Ramallah: An Israeli lawmaker triggered controversy and laughter on Wednesday as she questioned the legitimacy of Palestinian statehood, citing the absence of the ‘P’ sound in the Arabic alphabet, putting into question the veracity of the Palestinians’ claim to their ancestral lands.

Likud Knesset member Anat Berko said from the podium during a discussion called by the Israeli opposition parties on the status of the two-state solution that there was no such thing as Palestinian people since Arabic does not have the consonant ‘P’.

“As we’ve noted, the letter ‘P’ doesn’t even exist in Arabic so the borrowed term (Palestine) is worth looking into,” she said.

Palestinian lawmakers left the plenum in protest after Berko’s remarks and the left-wing parliamentarians criticised the remarks.

“Are you an imbecile?” was the way Meretz lawmaker Tamar Zandberg shouted out in response to the remarks. “Yes, Berko. There is indeed no ‘P’ sound in Arabic but there is the ‘F’ sound and the word Palestine in Arabic beings with the consonant ‘F’ and it is the same as in Hebrew and Palestine is pronounced as Falastin,” said Zandberg.

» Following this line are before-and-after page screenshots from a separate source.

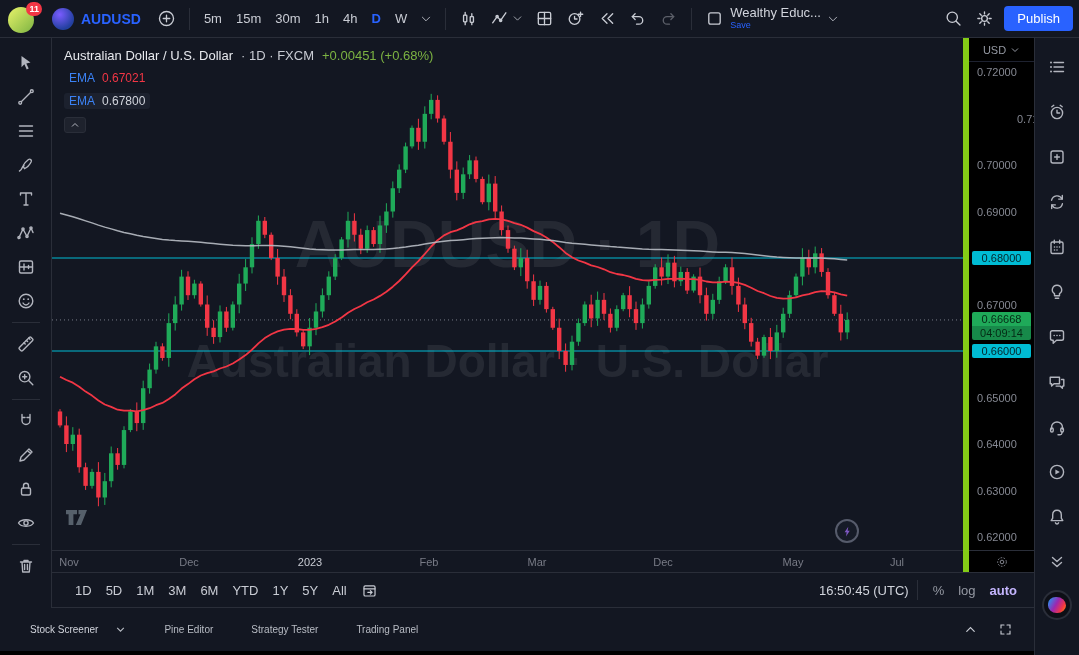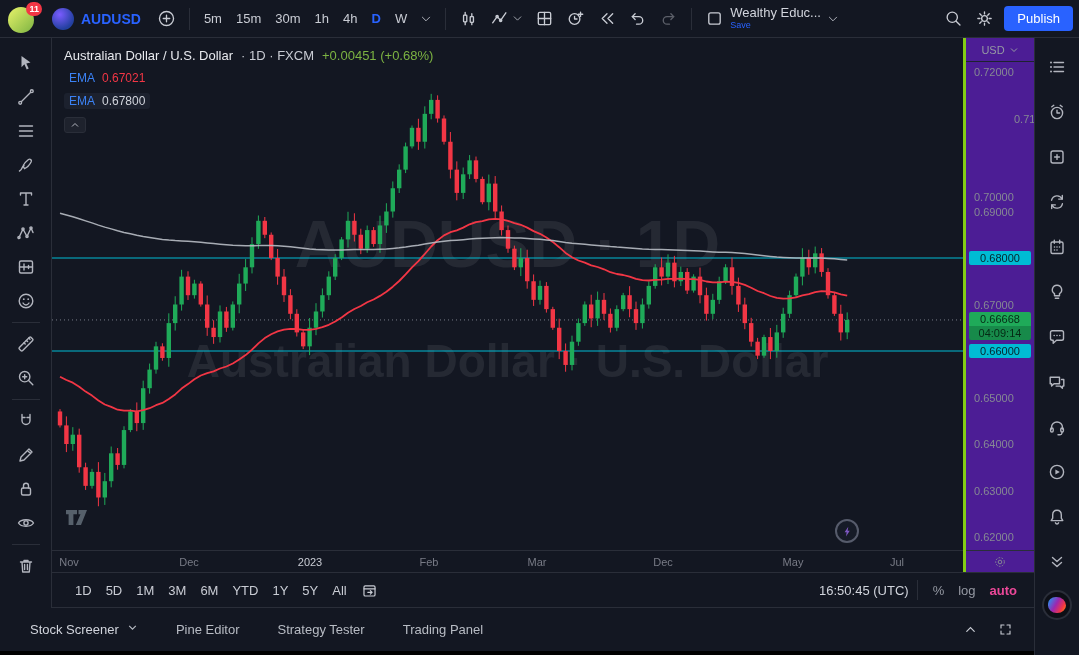--- a/index.html
+++ b/index.html
@@ -50,7 +50,7 @@
 .flash-btn{position:absolute;left:783px;top:481px;width:24px;height:24px;border-radius:50%;background:#161b27;border:2px solid #565b6b;display:flex;align-items:center;justify-content:center;cursor:pointer;z-index:4}
 .tv-logo{position:absolute;left:12px;top:470px;cursor:pointer;z-index:4}
 
-.price-axis{position:absolute;left:963px;top:38px;width:71px;height:534px;border-left:3px solid #84cc16;background:#4c1d95;font-size:11px;z-index:3;cursor:ns-resize}
+.price-axis{position:absolute;left:963px;top:38px;width:71px;height:534px;border-left:6px solid #84cc16;background:#000000;font-size:11px;z-index:3;cursor:ns-resize}
 .axis-head{position:absolute;top:0;left:0;right:0;height:24px;display:flex;align-items:center;justify-content:center;gap:4px;color:#9599a3;border-bottom:1px solid #1e2230}
 .tick{position:absolute;left:8px;transform:translateY(-50%);color:#868993}
 .tick.level{left:3px;right:3px;transform:translateY(-50%);background:#00bcd4;color:#04252b;text-align:center;border-radius:2px;padding:1px 0;font-weight:400}

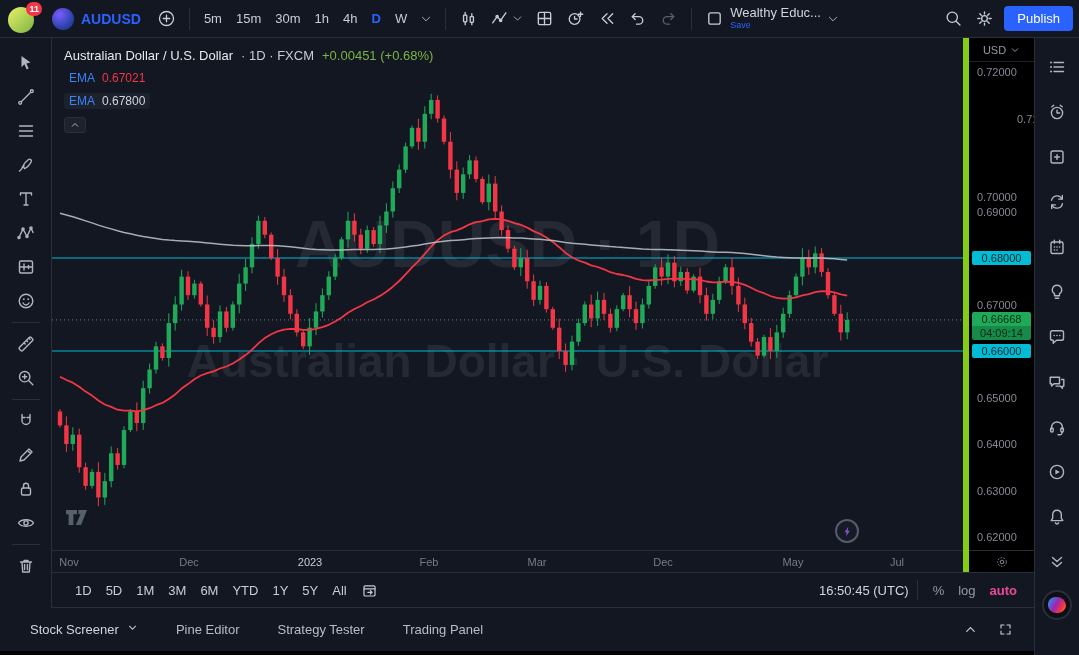--- a/index.html
+++ b/index.html
@@ -595,7 +595,7 @@
     <div id="axis-ticks">
         <div class="tick" style="top: 34px;">0.72000</div>
         <div class="tick" style="top: 80.5px; padding-left: 40px;">0.71000</div>
-        <div class="tick" style="top: 127px; margin-top: 32px;">0.70000</div>
+        <div class="tick" style="top: 127px;">0.70000</div>
         <div class="tick" style="top: 173.5px; text-align: center;">0.69000</div>
         <div class="tick level" style="top: 220px;">0.68000</div>
         <div class="tick" style="top: 266.5px;">0.67000</div>

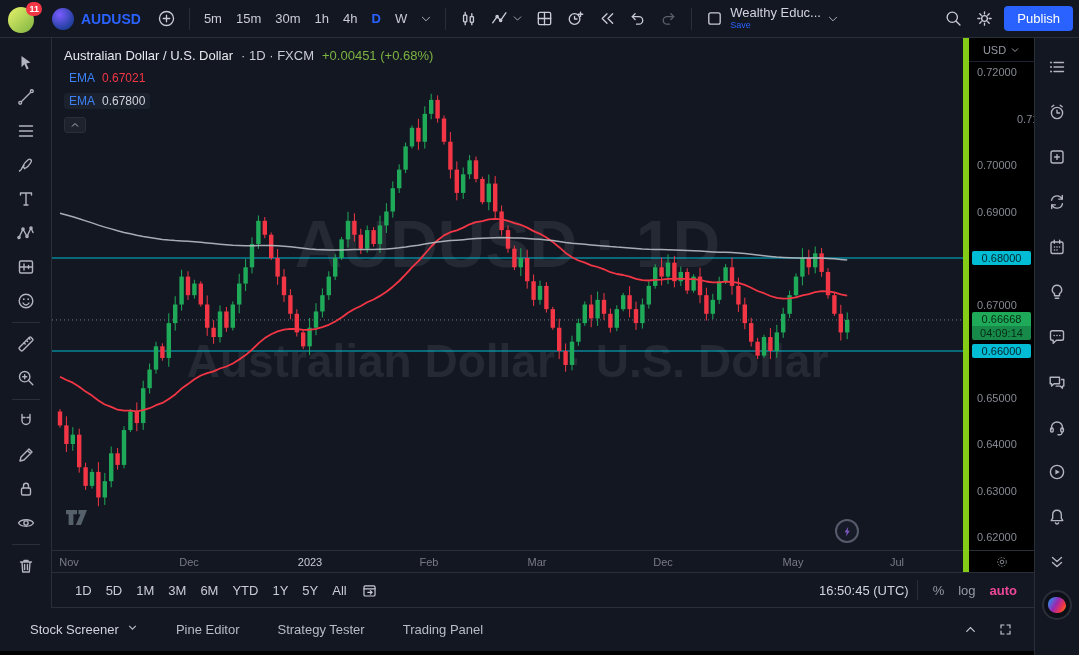--- a/index.html
+++ b/index.html
@@ -69,7 +69,7 @@
 .rb-sep{width:1px;height:20px;background:#2a2e39;margin:0 8px;flex:none}
 .clock{color:#d1d4dc;font-size:13px;cursor:pointer}
 .rb.muted{color:#9599a3}
-.rb.blue{color:#ec4899;font-weight:700}
+.rb.blue{color:#c4b5fd;font-weight:700}
 
 .panel-bar{position:absolute;left:0;top:608px;width:1034px;height:43px;display:flex;align-items:center;gap:6px;padding:0 14px 0 20px;background:#131722;z-index:7}
 .ptab{display:flex;align-items:flex-start;gap:8px;padding:6px 10px;color:#b8bcc4;font-size:13px;border-radius:4px;cursor:pointer;flex:none}

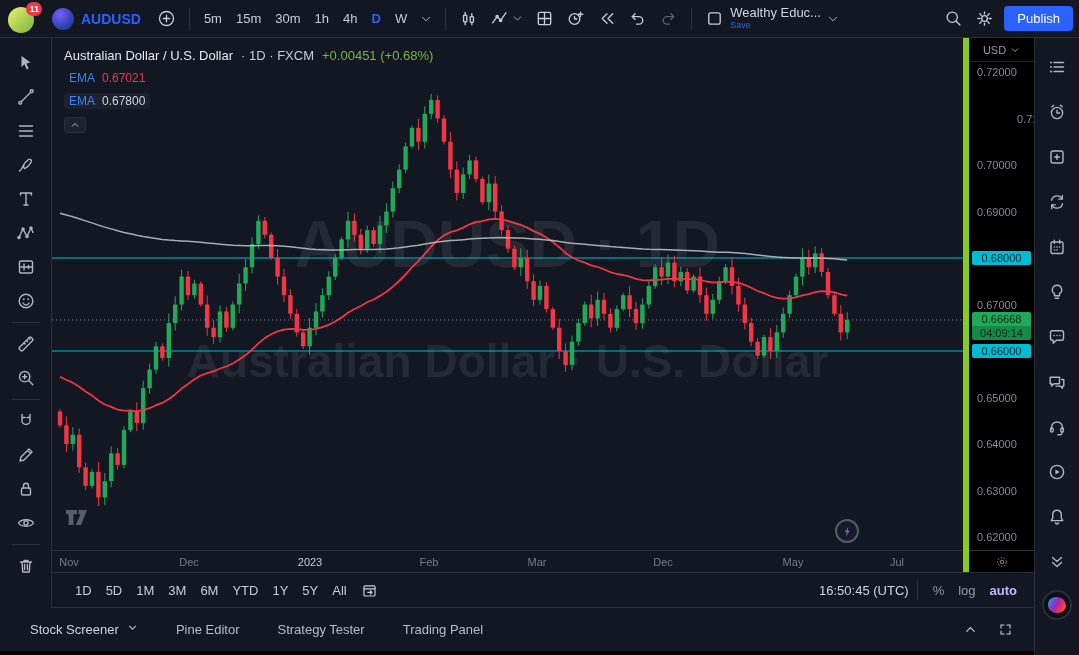--- a/index.html
+++ b/index.html
@@ -72,7 +72,7 @@
 .rb.blue{color:#c4b5fd;font-weight:700}
 
 .panel-bar{position:absolute;left:0;top:608px;width:1034px;height:43px;display:flex;align-items:center;gap:6px;padding:0 14px 0 20px;background:#131722;z-index:7}
-.ptab{display:flex;align-items:flex-start;gap:8px;padding:6px 10px;color:#b8bcc4;font-size:13px;border-radius:4px;cursor:pointer;flex:none}
+.ptab{display:flex;align-items:flex-start;gap:17px;padding:6px 10px;color:#b8bcc4;font-size:10px;border-radius:4px;cursor:pointer;flex:none}
 .ptab.first{color:#d1d4dc}
 .bottom-strip{position:absolute;left:0;top:651px;width:1079px;height:4px;background:#000}
 </style>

As the absence of the consonant ‘P’ in the Arabic alphabet has been used as a fundamental point of theory by those who oppose Palestinian self-determination, it is general considered a serious political argument in Israel.

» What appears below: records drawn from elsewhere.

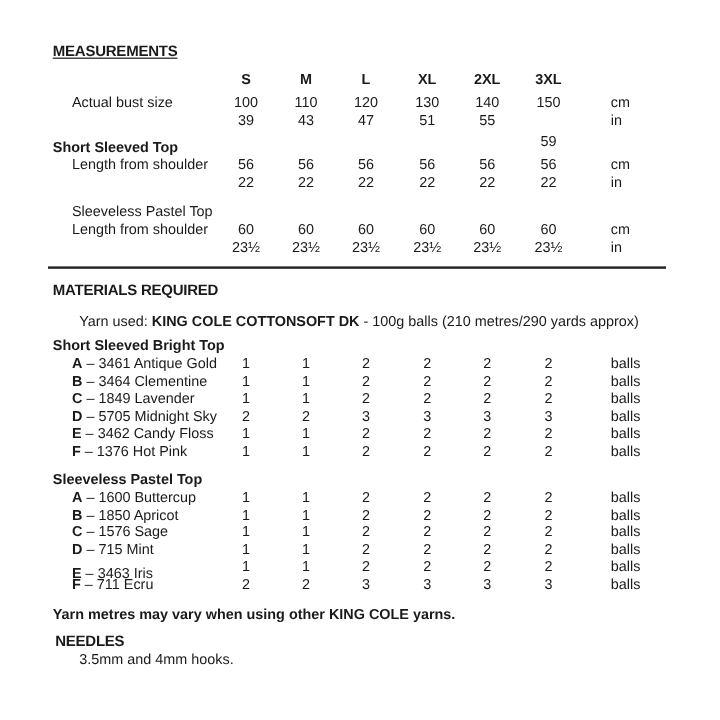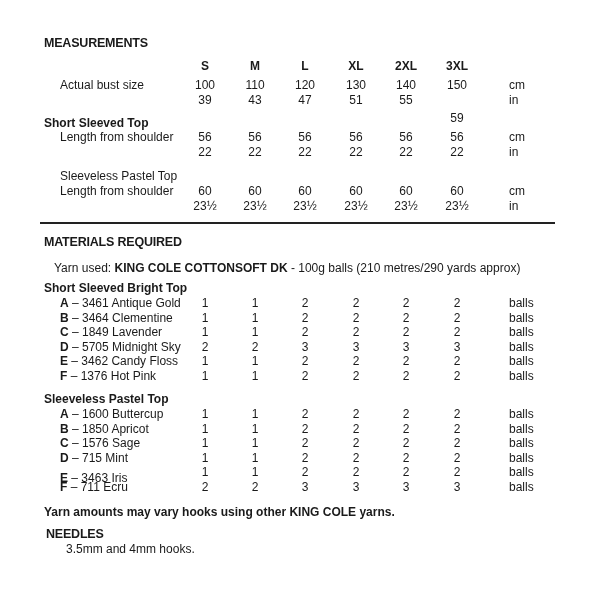--- a/index.html
+++ b/index.html
@@ -20,7 +20,7 @@
 </head>
 <body>
 
-<div class="abs h" style="left:44px; top:36px;">MEASUREMENTS</div>
+<div class="abs h" style="left:44px; top:36px;text-decoration:underline;">MEASUREMENTS</div>
 
 <div id="size-header">
     <div class="num" style="left: 185px; top: 59px; font-weight: bold;">S</div>

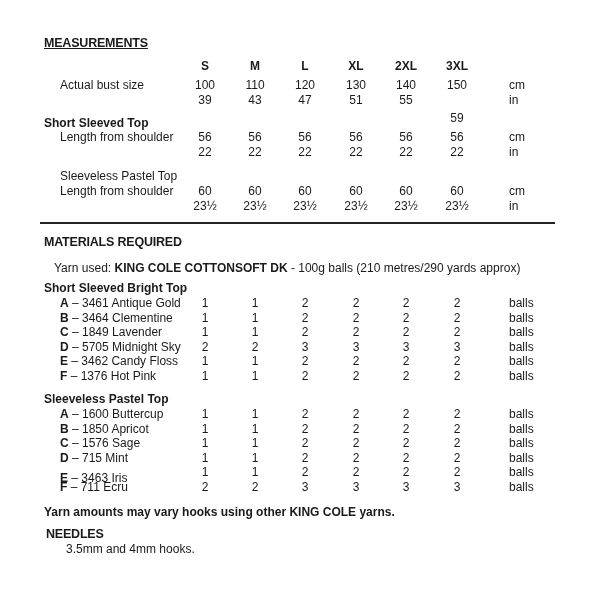--- a/index.html
+++ b/index.html
@@ -91,7 +91,7 @@
 
 <div class="abs h" style="left:44px; top:235px;">MATERIALS REQUIRED</div>
 
-<div class="abs lbl" style="left:38px; top:261px;">
+<div class="abs lbl" style="left:50px; top:261px;">
   <span>Yarn used: </span><b>KING COLE COTTONSOFT DK</b><span> - 100g balls (210 metres/290 yards approx)</span>
 </div>
 

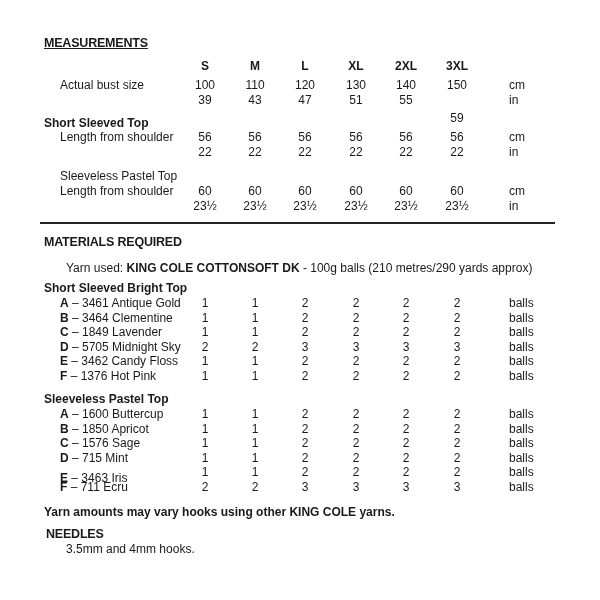--- a/index.html
+++ b/index.html
@@ -199,7 +199,7 @@
     <div class="unit" style="left: 509px; top: 480px;">balls</div>
   </div>
 
-<div class="abs sub" style="left:44px; top:505px;">Yarn amounts may vary hooks using other KING COLE yarns.</div>
+<div class="abs sub" style="left:44px; top:505px;">Yarn metres may vary when using other KING COLE yarns.</div>
 
 <div class="abs h" style="left:46px; top:527px;">NEEDLES</div>
 <div class="abs lbl" style="left:50px; top:542px;">3.5mm and 4mm hooks.</div>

This Israeli claim of the lack of a Palestinian nation dates back to June, 1969 when then Israeli premier Golda Meir said “there was no such thing as Palestinians. When was there an independent Palestinian people with a Palestinian state? It was either southern Syria before the First World War, and then it was a Palestine including Jordan. It was not as though there was a Palestinian people in Palestine considering itself as a Palestinian people and we came and threw them out and took their country away from them. They did not exist.”